## Required action
Your answer must be an exact copy of the data, without any pictures.

## Input for this task
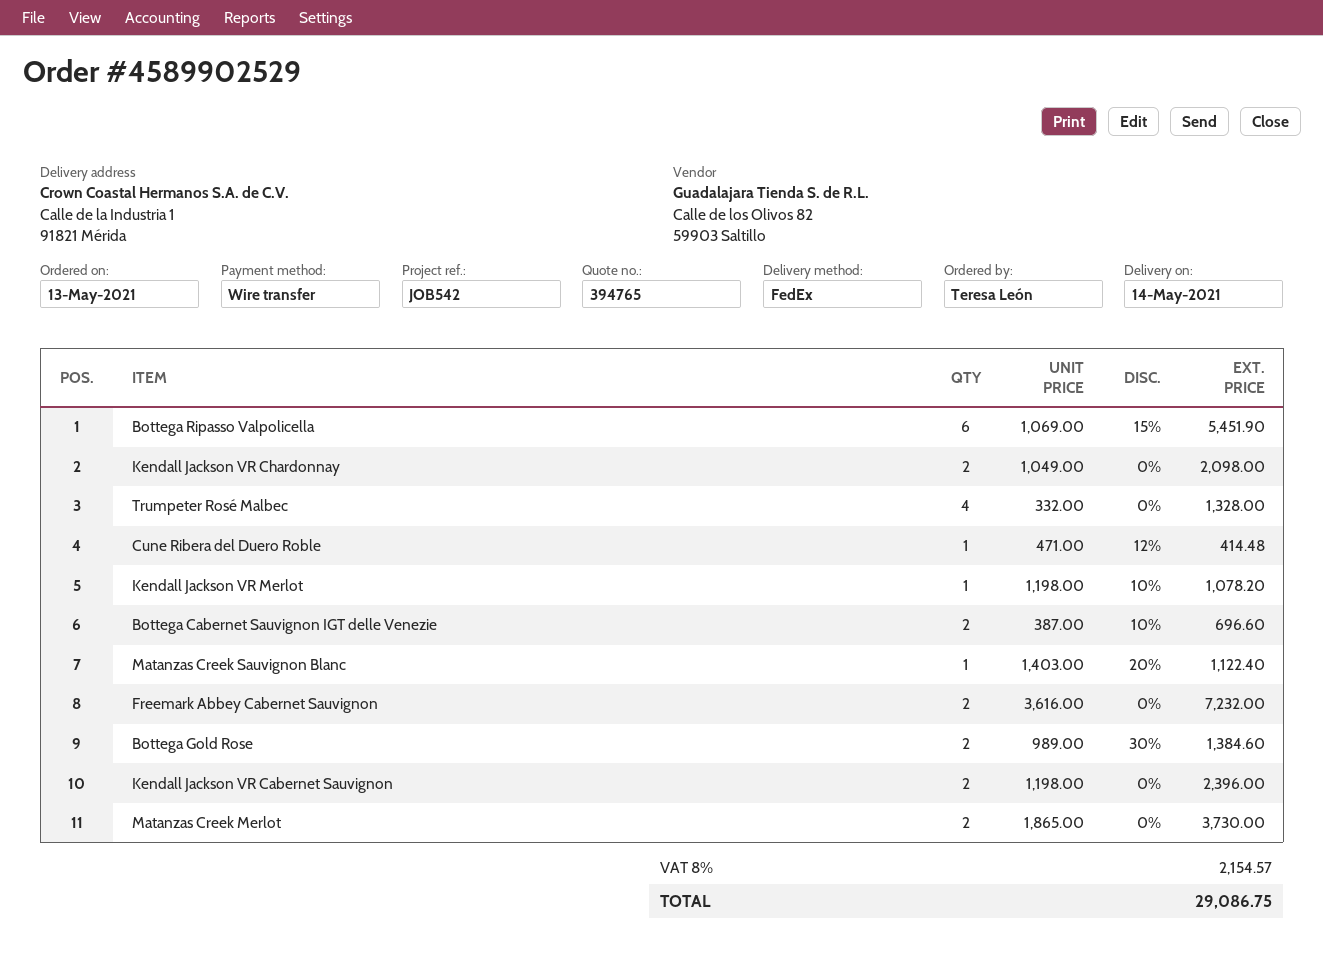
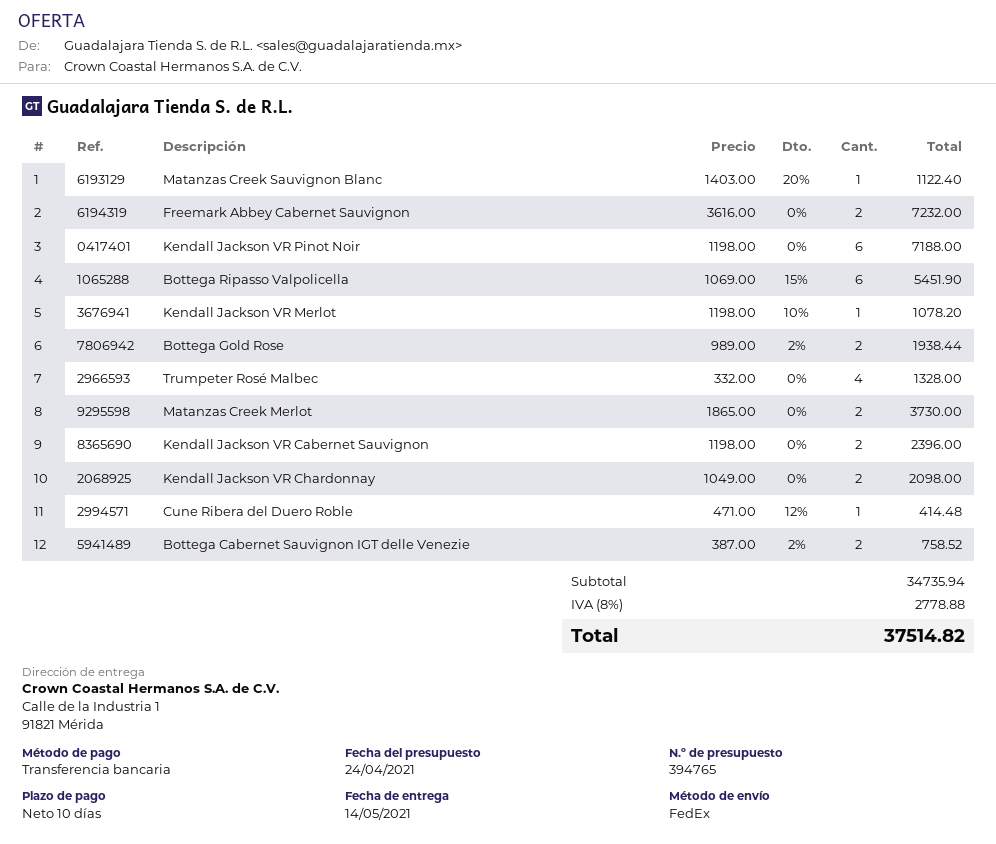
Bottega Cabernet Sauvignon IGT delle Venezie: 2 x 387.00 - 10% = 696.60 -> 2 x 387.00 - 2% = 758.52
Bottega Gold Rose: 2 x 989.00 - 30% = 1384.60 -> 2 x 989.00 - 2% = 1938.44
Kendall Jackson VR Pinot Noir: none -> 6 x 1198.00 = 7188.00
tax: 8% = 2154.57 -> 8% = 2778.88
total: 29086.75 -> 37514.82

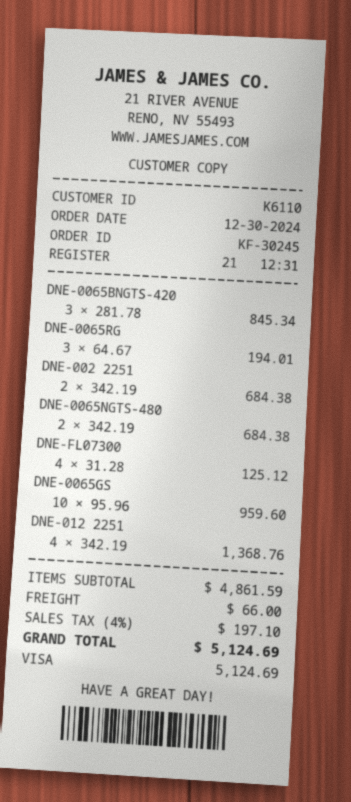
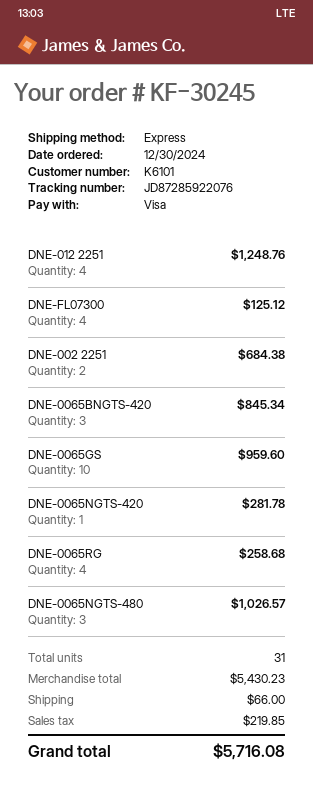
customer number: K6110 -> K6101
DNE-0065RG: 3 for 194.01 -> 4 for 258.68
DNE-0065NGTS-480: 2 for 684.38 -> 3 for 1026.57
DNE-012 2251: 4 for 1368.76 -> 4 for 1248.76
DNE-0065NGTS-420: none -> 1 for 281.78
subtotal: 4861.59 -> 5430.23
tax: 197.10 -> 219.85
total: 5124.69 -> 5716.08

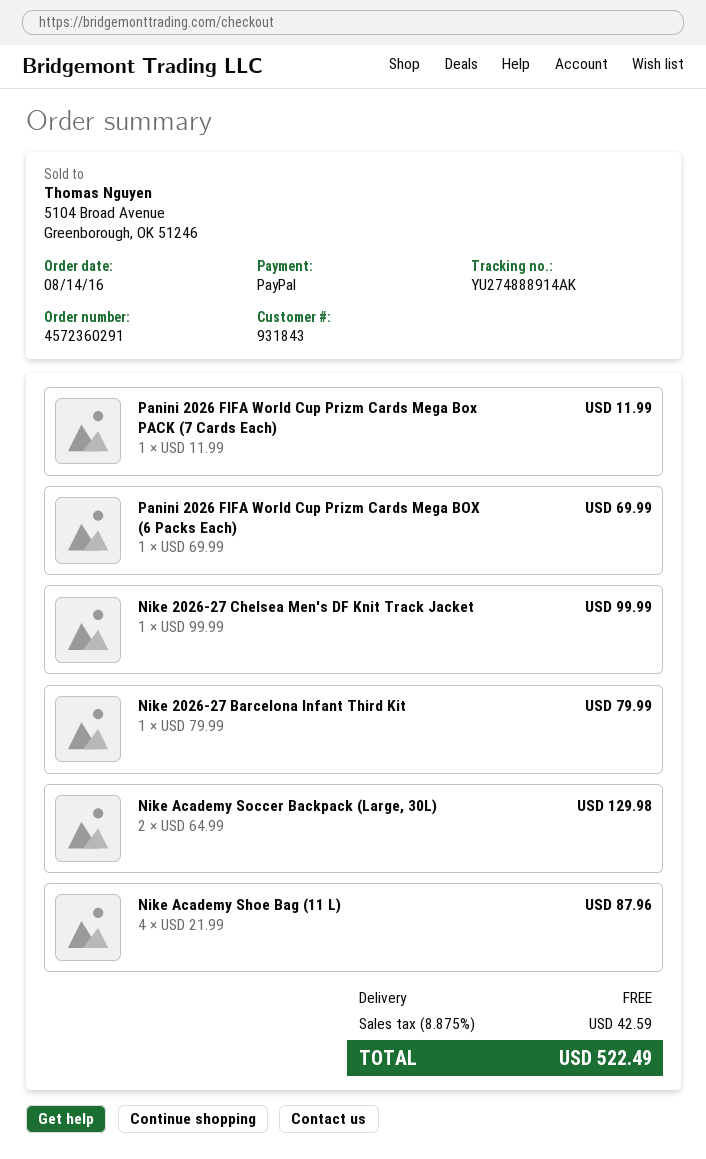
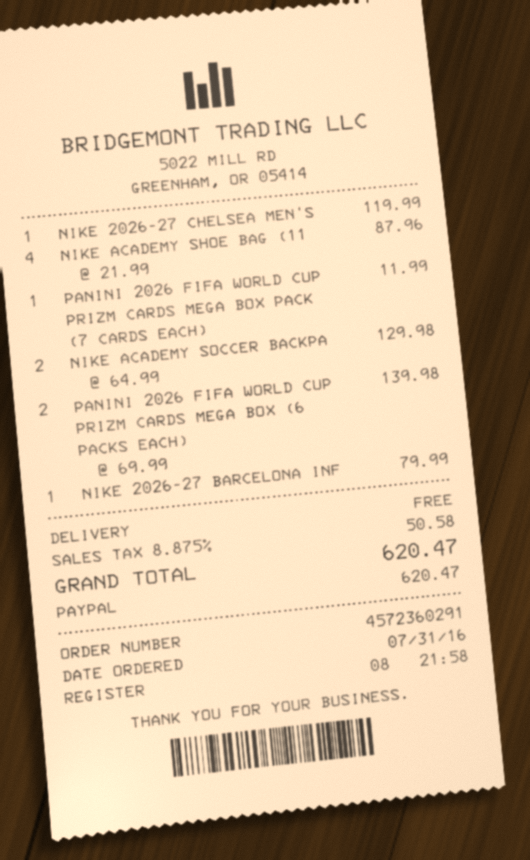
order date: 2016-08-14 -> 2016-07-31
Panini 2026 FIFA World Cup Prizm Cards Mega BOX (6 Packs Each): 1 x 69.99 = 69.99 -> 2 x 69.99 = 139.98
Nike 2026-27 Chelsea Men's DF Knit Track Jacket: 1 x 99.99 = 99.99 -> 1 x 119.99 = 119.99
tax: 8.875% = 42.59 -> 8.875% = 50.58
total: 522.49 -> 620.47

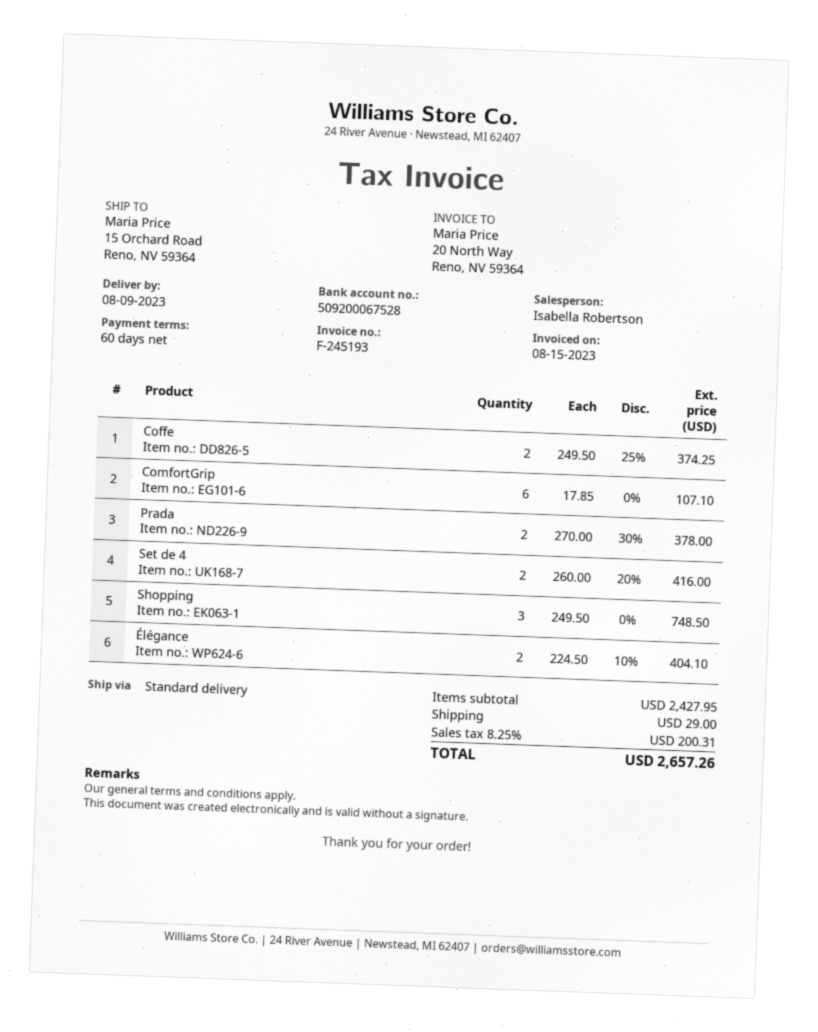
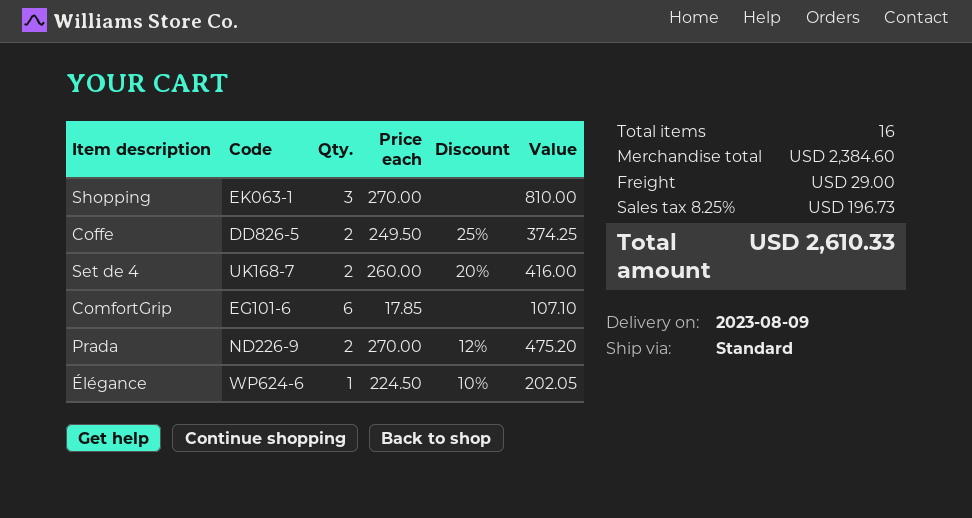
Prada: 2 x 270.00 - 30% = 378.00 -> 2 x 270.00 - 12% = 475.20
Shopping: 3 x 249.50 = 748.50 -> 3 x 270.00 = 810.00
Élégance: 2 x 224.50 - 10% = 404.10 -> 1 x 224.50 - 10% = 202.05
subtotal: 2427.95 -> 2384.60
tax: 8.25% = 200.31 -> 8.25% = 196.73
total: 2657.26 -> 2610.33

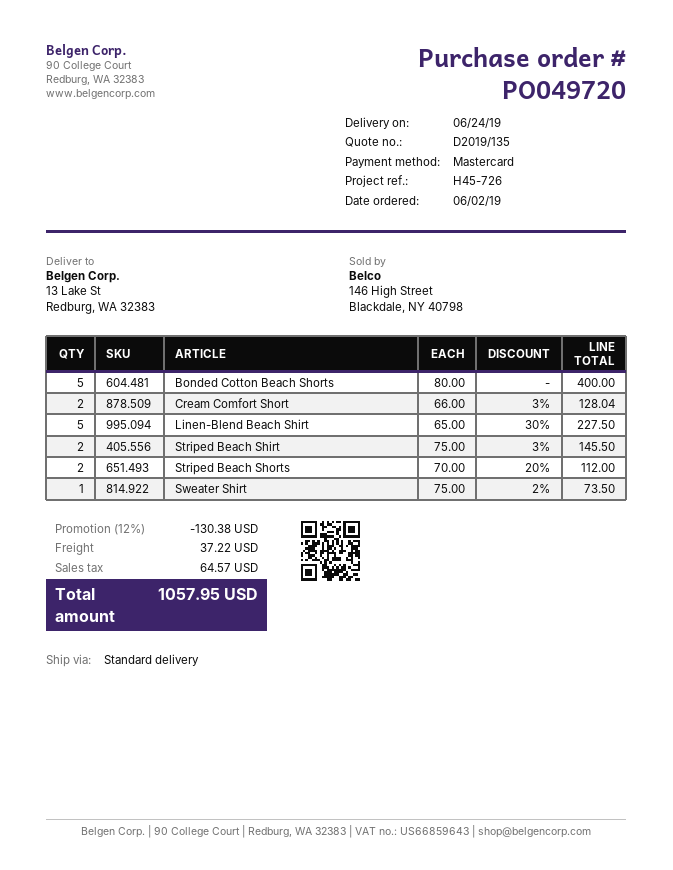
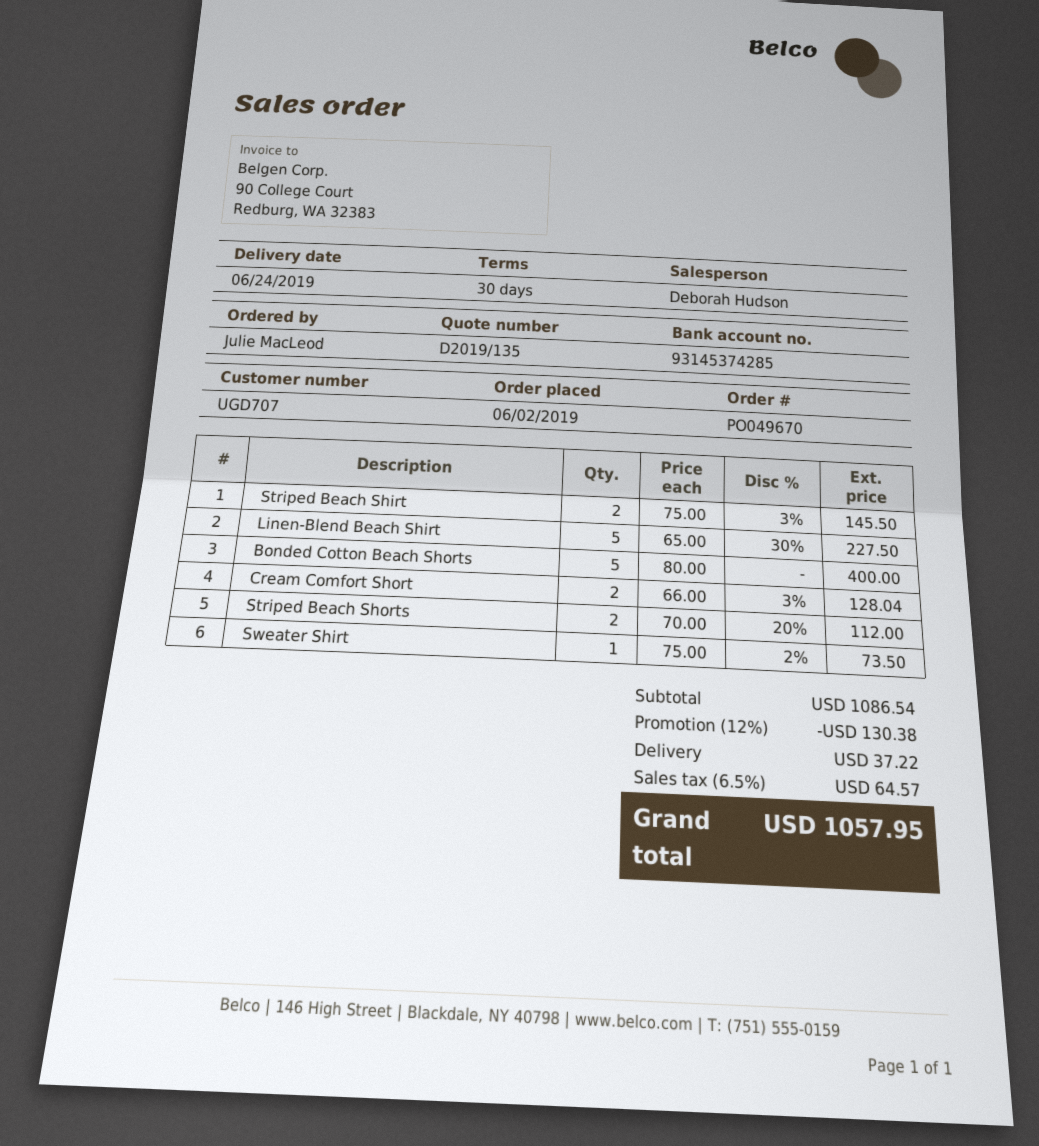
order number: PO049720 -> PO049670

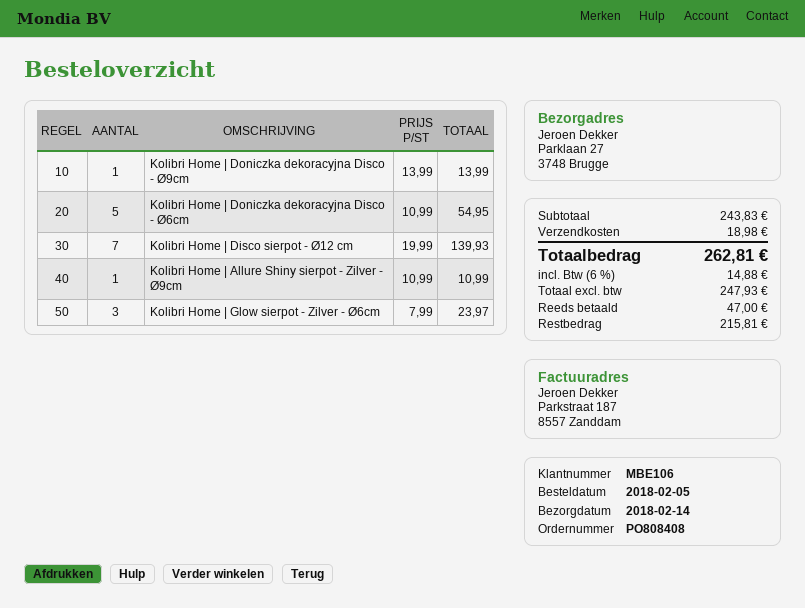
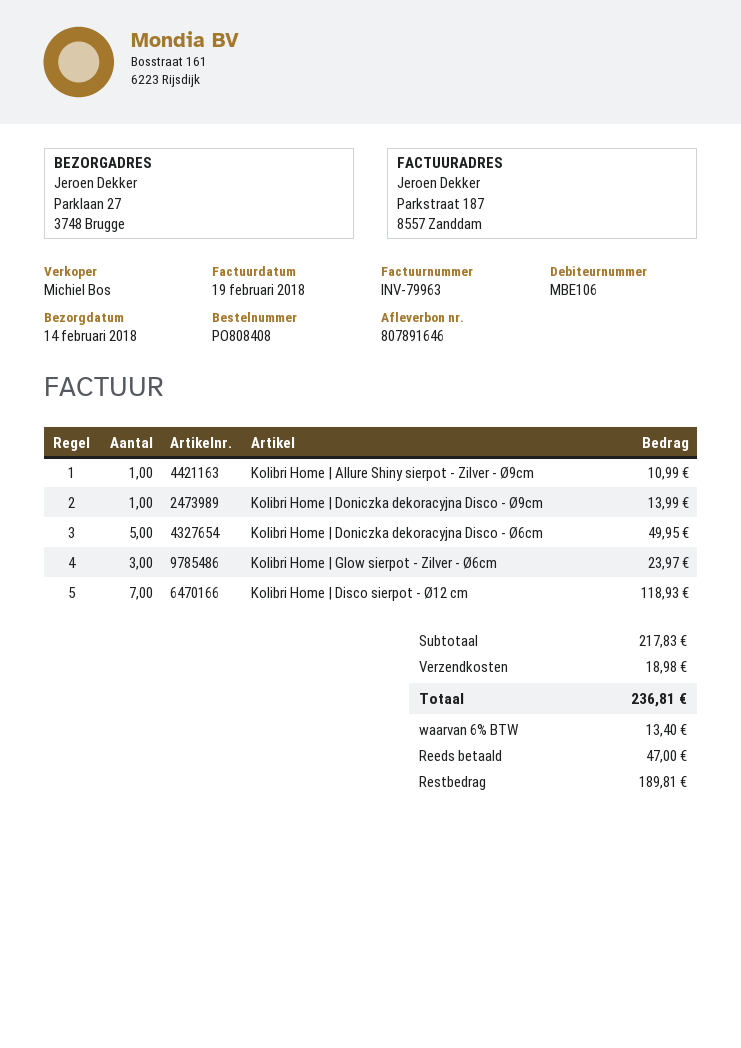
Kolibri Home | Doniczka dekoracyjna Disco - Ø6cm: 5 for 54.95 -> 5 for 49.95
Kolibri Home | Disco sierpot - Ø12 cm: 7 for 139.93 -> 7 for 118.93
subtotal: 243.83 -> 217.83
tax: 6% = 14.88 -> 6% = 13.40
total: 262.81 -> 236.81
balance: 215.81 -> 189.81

## Response below
Bottega Cabernet Sauvignon IGT delle Venezie: 2 x 387.00 - 10% = 696.60 -> 2 x 387.00 - 2% = 758.52
Bottega Gold Rose: 2 x 989.00 - 30% = 1384.60 -> 2 x 989.00 - 2% = 1938.44
Kendall Jackson VR Pinot Noir: none -> 6 x 1198.00 = 7188.00
tax: 8% = 2154.57 -> 8% = 2778.88
total: 29086.75 -> 37514.82

customer number: K6110 -> K6101
DNE-0065RG: 3 for 194.01 -> 4 for 258.68
DNE-0065NGTS-480: 2 for 684.38 -> 3 for 1026.57
DNE-012 2251: 4 for 1368.76 -> 4 for 1248.76
DNE-0065NGTS-420: none -> 1 for 281.78
subtotal: 4861.59 -> 5430.23
tax: 197.10 -> 219.85
total: 5124.69 -> 5716.08

order date: 2016-08-14 -> 2016-07-31
Panini 2026 FIFA World Cup Prizm Cards Mega BOX (6 Packs Each): 1 x 69.99 = 69.99 -> 2 x 69.99 = 139.98
Nike 2026-27 Chelsea Men's DF Knit Track Jacket: 1 x 99.99 = 99.99 -> 1 x 119.99 = 119.99
tax: 8.875% = 42.59 -> 8.875% = 50.58
total: 522.49 -> 620.47

Prada: 2 x 270.00 - 30% = 378.00 -> 2 x 270.00 - 12% = 475.20
Shopping: 3 x 249.50 = 748.50 -> 3 x 270.00 = 810.00
Élégance: 2 x 224.50 - 10% = 404.10 -> 1 x 224.50 - 10% = 202.05
subtotal: 2427.95 -> 2384.60
tax: 8.25% = 200.31 -> 8.25% = 196.73
total: 2657.26 -> 2610.33

order number: PO049720 -> PO049670

Kolibri Home | Doniczka dekoracyjna Disco - Ø6cm: 5 for 54.95 -> 5 for 49.95
Kolibri Home | Disco sierpot - Ø12 cm: 7 for 139.93 -> 7 for 118.93
subtotal: 243.83 -> 217.83
tax: 6% = 14.88 -> 6% = 13.40
total: 262.81 -> 236.81
balance: 215.81 -> 189.81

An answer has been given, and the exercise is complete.